*** Opening of Recorded data ***

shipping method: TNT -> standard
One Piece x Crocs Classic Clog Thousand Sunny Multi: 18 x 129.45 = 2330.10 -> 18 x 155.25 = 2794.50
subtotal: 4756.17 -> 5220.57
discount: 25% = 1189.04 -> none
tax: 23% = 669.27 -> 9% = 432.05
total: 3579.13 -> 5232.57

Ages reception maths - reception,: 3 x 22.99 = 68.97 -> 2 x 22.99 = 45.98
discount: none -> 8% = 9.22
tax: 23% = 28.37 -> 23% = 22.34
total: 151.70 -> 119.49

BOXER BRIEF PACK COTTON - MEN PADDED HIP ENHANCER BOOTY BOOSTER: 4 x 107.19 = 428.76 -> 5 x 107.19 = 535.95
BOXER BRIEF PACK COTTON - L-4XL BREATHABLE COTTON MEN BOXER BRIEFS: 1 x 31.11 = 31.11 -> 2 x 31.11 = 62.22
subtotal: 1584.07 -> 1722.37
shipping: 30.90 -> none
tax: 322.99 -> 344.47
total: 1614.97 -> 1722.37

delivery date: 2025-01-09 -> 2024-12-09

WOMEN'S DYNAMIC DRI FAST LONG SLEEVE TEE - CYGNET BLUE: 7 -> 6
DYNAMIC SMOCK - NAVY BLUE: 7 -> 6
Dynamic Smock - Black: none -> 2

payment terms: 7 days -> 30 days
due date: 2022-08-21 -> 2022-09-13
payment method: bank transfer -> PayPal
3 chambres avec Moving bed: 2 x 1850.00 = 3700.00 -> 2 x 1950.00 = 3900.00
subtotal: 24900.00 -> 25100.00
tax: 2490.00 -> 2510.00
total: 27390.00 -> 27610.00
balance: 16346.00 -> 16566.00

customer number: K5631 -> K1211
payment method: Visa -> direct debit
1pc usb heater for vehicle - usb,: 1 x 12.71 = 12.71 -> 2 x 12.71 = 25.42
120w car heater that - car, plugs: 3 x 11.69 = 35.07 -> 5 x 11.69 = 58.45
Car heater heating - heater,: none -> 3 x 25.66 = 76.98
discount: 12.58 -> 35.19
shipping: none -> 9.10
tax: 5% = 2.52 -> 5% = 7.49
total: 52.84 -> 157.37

*** Close of Recorded data ***

• Exercise directions:
Restating all of the data exactly is the whole task.

• Answer box:
shipping method: TNT -> standard
One Piece x Crocs Classic Clog Thousand Sunny Multi: 18 x 129.45 = 2330.10 -> 18 x 155.25 = 2794.50
subtotal: 4756.17 -> 5220.57
discount: 25% = 1189.04 -> none
tax: 23% = 669.27 -> 9% = 432.05
total: 3579.13 -> 5232.57

Ages reception maths - reception,: 3 x 22.99 = 68.97 -> 2 x 22.99 = 45.98
discount: none -> 8% = 9.22
tax: 23% = 28.37 -> 23% = 22.34
total: 151.70 -> 119.49

BOXER BRIEF PACK COTTON - MEN PADDED HIP ENHANCER BOOTY BOOSTER: 4 x 107.19 = 428.76 -> 5 x 107.19 = 535.95
BOXER BRIEF PACK COTTON - L-4XL BREATHABLE COTTON MEN BOXER BRIEFS: 1 x 31.11 = 31.11 -> 2 x 31.11 = 62.22
subtotal: 1584.07 -> 1722.37
shipping: 30.90 -> none
tax: 322.99 -> 344.47
total: 1614.97 -> 1722.37

delivery date: 2025-01-09 -> 2024-12-09

WOMEN'S DYNAMIC DRI FAST LONG SLEEVE TEE - CYGNET BLUE: 7 -> 6
DYNAMIC SMOCK - NAVY BLUE: 7 -> 6
Dynamic Smock - Black: none -> 2

payment terms: 7 days -> 30 days
due date: 2022-08-21 -> 2022-09-13
payment method: bank transfer -> PayPal
3 chambres avec Moving bed: 2 x 1850.00 = 3700.00 -> 2 x 1950.00 = 3900.00
subtotal: 24900.00 -> 25100.00
tax: 2490.00 -> 2510.00
total: 27390.00 -> 27610.00
balance: 16346.00 -> 16566.00

customer number: K5631 -> K1211
payment method: Visa -> direct debit
1pc usb heater for vehicle - usb,: 1 x 12.71 = 12.71 -> 2 x 12.71 = 25.42
120w car heater that - car, plugs: 3 x 11.69 = 35.07 -> 5 x 11.69 = 58.45
Car heater heating - heater,: none -> 3 x 25.66 = 76.98
discount: 12.58 -> 35.19
shipping: none -> 9.10
tax: 5% = 2.52 -> 5% = 7.49
total: 52.84 -> 157.37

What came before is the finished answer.